Mr Hasan confirmed this. Years ago, it was common for Orang Laut to haul in tens of kilograms of squid after one night of fishing.
“But now, it is hard to get that same amount. We can only get three or four kilos (of squid) a night,” he said. “The same with fish. Before, we could catch five or even six red groupers. But now, only one and at times, not at all.”
FORCED TO SETTLE DOWN
Mr Leo Putra, chief of the Batam Social Affairs and Community Empowerment Agency said to mitigate the effects of climate change, his office is providing Orang Laut with outboard motors so they can sail faster and fish further.
The government is also providing training for the nomads to start their own fish farms and handing out sewing machines so the women can supplement their families’ income by becoming tailors.
In return, the office requested Orang Laut to give up their nomadic lifestyle. “If they move around so much, it will be difficult for us to help them,” Mr Leo told CNA.
The government has been trying to get the group to settle in a particular island or coastal area since the 1990s, under the notion that their nomadic way of life is backwards and primitive.
“Their children didn’t go to school. They had no identity cards. They had no religion. So we gave them houses, we built schools for their children and sent preachers and missionaries to convert them,” the agency chief said.

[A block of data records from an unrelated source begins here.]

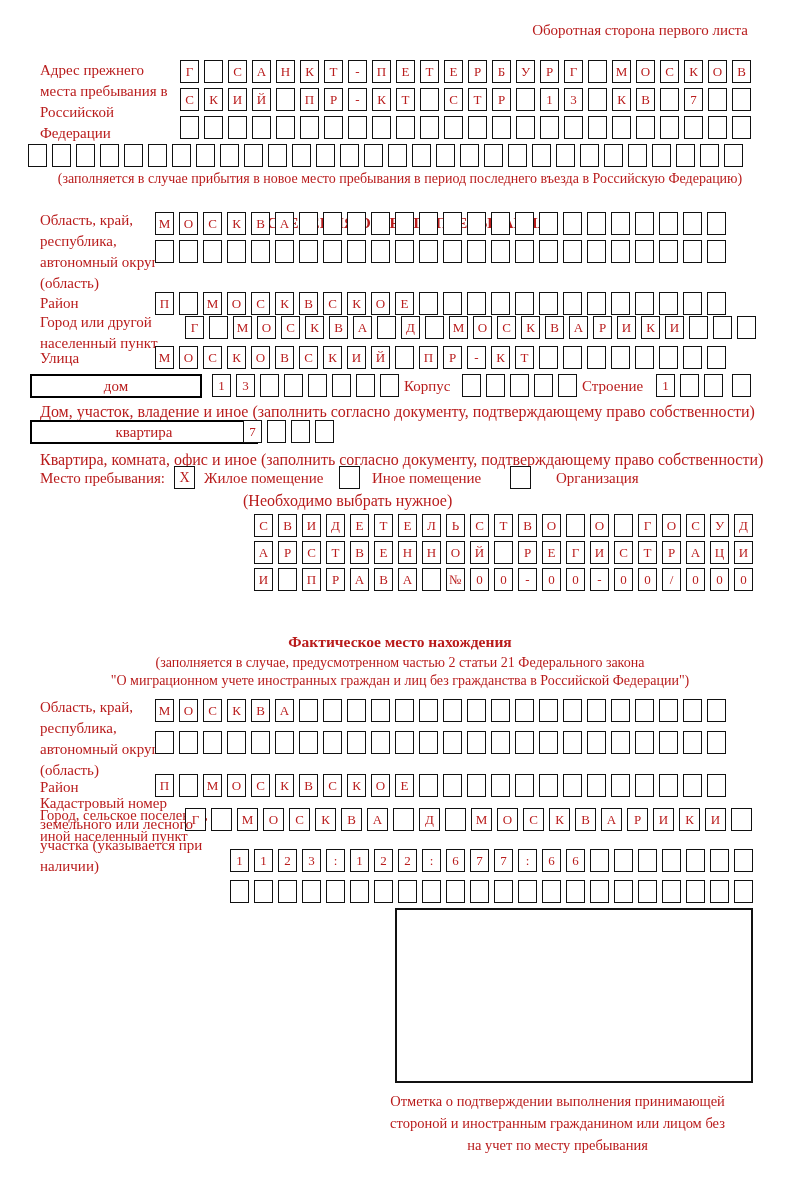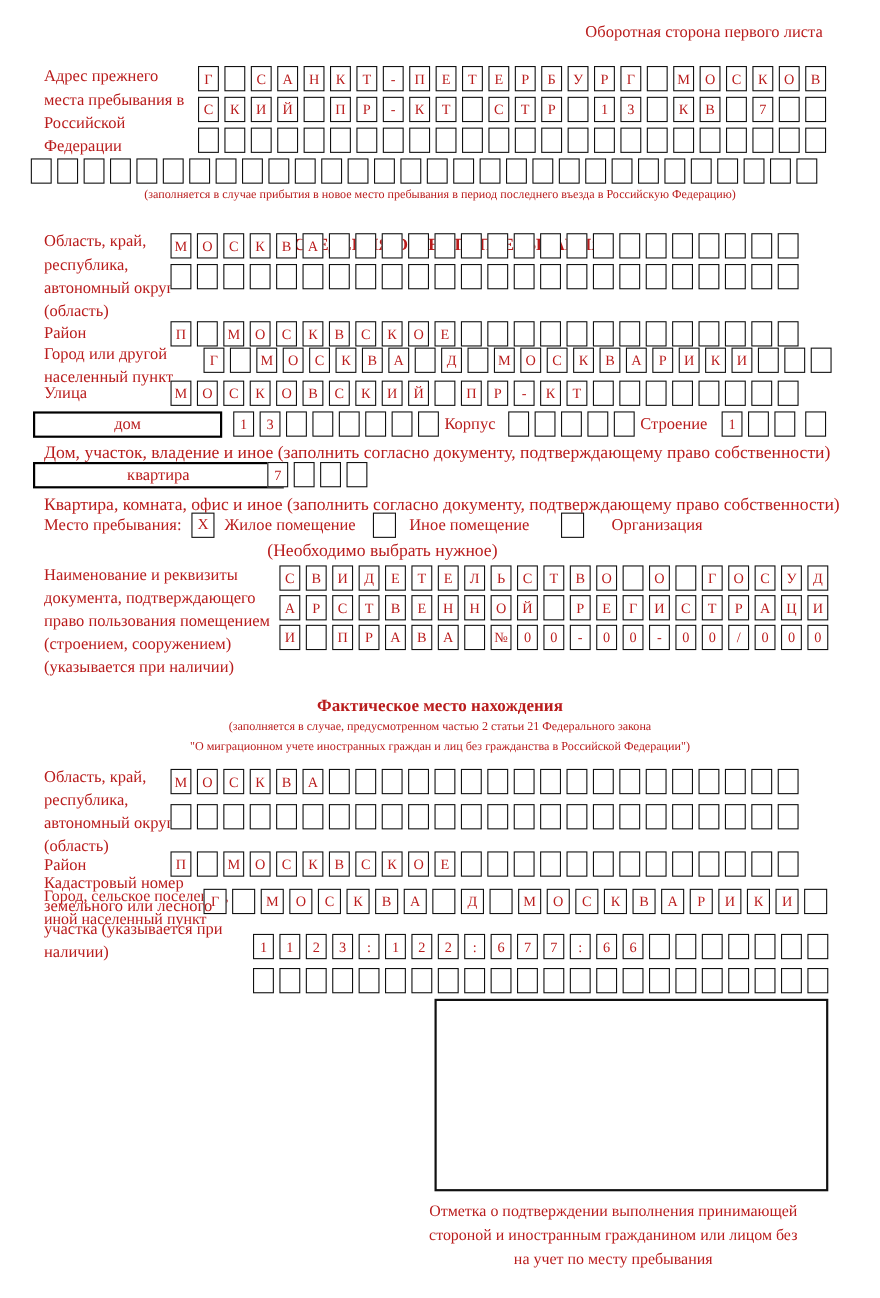--- a/index.html
+++ b/index.html
@@ -10,7 +10,7 @@
   .hdr{position:absolute;top:22px;right:52px;font-size:15px;}
   .lbl{position:absolute;font-size:15px;line-height:21px;}
   .small{font-size:16px;}
-  .center{position:absolute;left:0;width:100%;text-align:center;font-size:11px;}
+  .center{position:absolute;left:0;width:100%;text-align:center;font-size:14px;}
   .title{position:absolute;left:0;width:100%;text-align:center;font-weight:bold;font-size:15.5px;}
   .cells{position:absolute;display:flex;gap:5px;}
   .cell{

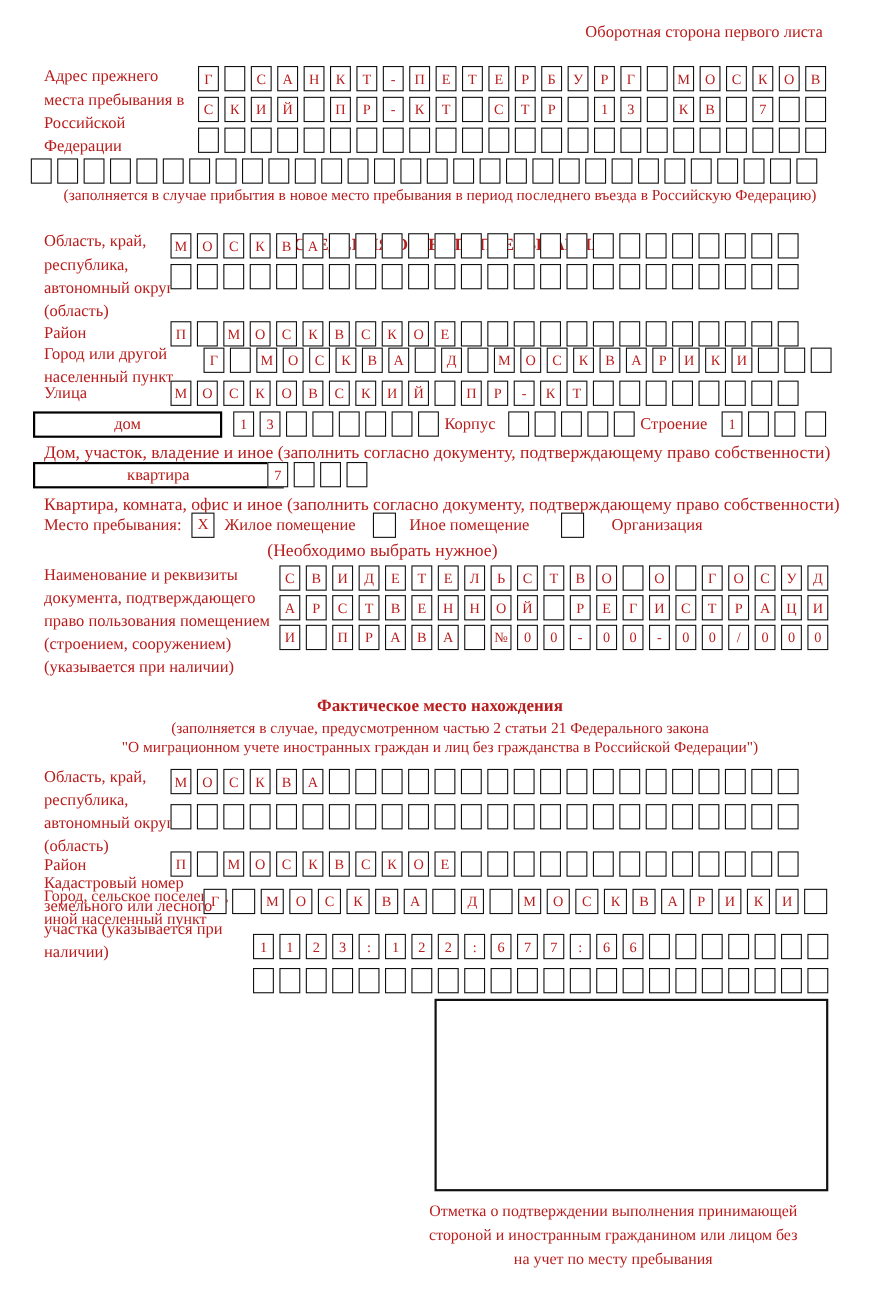--- a/index.html
+++ b/index.html
@@ -339,7 +339,6 @@
   <div class="lbl" style="left:556px;top:468px;white-space:nowrap;">Организация</div>
   <div class="lbl small" style="left:243px;top:490px;">(Необходимо выбрать нужное)</div>
 
-  <div class="lbl" style="left:40px;top:513px;width:215px;">Наименование и реквизиты документа, подтверждающего право пользования помещением (строением, сооружением) (указывается при наличии)</div>
   <div class="cells" style="left:254px;top:514px;">
       <div class="cell">С</div>
       <div class="cell">В</div>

The programme was successful in getting virtually all Orang Laut in and around Batam to live on stilt houses in around 40 locations around the city. Unlike their parents, children know how to read and write while the adults have access to healthcare and social assistance schemes.

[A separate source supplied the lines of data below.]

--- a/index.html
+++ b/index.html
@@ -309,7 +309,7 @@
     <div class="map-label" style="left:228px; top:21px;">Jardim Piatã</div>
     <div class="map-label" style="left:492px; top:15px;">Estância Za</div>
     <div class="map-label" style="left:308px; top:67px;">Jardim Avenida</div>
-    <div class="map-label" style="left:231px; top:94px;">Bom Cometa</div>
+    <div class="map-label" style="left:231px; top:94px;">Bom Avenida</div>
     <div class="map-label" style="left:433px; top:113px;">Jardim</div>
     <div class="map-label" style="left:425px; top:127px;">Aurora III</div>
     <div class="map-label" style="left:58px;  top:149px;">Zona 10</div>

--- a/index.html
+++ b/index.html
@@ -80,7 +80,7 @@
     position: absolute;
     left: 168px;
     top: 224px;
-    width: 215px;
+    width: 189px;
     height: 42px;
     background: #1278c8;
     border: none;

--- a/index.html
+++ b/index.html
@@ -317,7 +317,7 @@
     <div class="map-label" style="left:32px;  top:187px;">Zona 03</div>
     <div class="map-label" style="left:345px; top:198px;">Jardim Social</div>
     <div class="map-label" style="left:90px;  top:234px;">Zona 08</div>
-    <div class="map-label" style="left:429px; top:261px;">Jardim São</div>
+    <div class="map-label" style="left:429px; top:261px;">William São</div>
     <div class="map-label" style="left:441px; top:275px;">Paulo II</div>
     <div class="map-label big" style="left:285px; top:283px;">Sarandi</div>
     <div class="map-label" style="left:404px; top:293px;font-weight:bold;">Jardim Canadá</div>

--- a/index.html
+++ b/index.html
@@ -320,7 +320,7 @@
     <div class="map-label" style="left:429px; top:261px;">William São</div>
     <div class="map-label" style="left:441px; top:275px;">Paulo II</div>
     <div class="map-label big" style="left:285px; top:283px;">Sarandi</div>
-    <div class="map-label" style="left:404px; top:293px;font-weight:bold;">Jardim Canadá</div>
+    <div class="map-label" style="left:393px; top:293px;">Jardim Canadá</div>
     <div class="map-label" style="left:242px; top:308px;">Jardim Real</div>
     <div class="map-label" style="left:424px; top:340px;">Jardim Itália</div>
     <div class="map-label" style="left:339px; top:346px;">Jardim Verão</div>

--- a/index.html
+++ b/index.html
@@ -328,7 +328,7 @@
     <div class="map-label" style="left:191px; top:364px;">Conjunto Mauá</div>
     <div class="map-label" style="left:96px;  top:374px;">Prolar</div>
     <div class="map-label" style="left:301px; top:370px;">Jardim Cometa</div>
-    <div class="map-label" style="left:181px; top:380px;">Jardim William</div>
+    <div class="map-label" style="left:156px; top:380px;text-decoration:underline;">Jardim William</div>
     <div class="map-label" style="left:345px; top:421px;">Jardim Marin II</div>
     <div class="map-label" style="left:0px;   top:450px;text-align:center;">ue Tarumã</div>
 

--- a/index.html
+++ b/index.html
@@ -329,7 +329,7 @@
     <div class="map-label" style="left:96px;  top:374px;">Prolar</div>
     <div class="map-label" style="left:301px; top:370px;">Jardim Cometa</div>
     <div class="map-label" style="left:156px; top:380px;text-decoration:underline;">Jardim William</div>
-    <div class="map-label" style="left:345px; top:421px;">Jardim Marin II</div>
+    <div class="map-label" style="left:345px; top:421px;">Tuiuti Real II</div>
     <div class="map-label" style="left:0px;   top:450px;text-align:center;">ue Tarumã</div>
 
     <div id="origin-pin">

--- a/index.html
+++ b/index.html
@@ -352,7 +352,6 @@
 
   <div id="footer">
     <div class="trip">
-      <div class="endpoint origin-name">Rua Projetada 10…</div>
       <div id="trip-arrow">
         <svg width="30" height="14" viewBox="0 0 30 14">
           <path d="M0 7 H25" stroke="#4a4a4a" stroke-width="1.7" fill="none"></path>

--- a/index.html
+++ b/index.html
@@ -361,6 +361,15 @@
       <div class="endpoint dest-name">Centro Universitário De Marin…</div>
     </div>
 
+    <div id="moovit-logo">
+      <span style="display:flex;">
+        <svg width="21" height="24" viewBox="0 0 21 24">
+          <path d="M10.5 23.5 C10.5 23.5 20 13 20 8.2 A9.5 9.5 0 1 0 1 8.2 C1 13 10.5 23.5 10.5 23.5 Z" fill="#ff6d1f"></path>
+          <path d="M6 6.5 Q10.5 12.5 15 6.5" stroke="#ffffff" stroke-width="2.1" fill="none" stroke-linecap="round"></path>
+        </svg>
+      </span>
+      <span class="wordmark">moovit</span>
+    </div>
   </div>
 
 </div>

But it also caused a dramatic shift in their culture and tradition.
In Batam, there are several Orang Laut communities which have become completely sedentary. In these communities, their traditional rowboats – the only thing that separates them from ordinary fishermen – exist only in the memories of ageing men and women.

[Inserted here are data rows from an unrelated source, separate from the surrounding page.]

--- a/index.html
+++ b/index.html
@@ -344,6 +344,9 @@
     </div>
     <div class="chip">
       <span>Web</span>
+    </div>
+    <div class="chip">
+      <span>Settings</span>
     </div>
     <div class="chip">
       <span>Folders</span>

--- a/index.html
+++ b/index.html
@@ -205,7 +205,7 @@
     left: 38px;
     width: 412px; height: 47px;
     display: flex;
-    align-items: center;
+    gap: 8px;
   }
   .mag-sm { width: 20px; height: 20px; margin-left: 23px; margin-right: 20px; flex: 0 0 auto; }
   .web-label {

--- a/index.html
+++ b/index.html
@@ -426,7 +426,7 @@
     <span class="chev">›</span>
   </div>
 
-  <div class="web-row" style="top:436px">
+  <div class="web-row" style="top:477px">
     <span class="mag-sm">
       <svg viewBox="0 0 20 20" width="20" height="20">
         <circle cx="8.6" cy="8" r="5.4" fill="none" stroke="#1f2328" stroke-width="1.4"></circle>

For those who still practise semi-nomadic lives, they build only small “child” rowboats and not the big and bulky “mother” boats that their parents used to have.
“Smaller boats are more manoeuvrable and we don’t need boats which can fit a whole family like before,” said Madam Sarina, 55. She added that nowadays in her community on the western coast of Batam, only the men embark on months-long sea journeys while the women and children stay behind.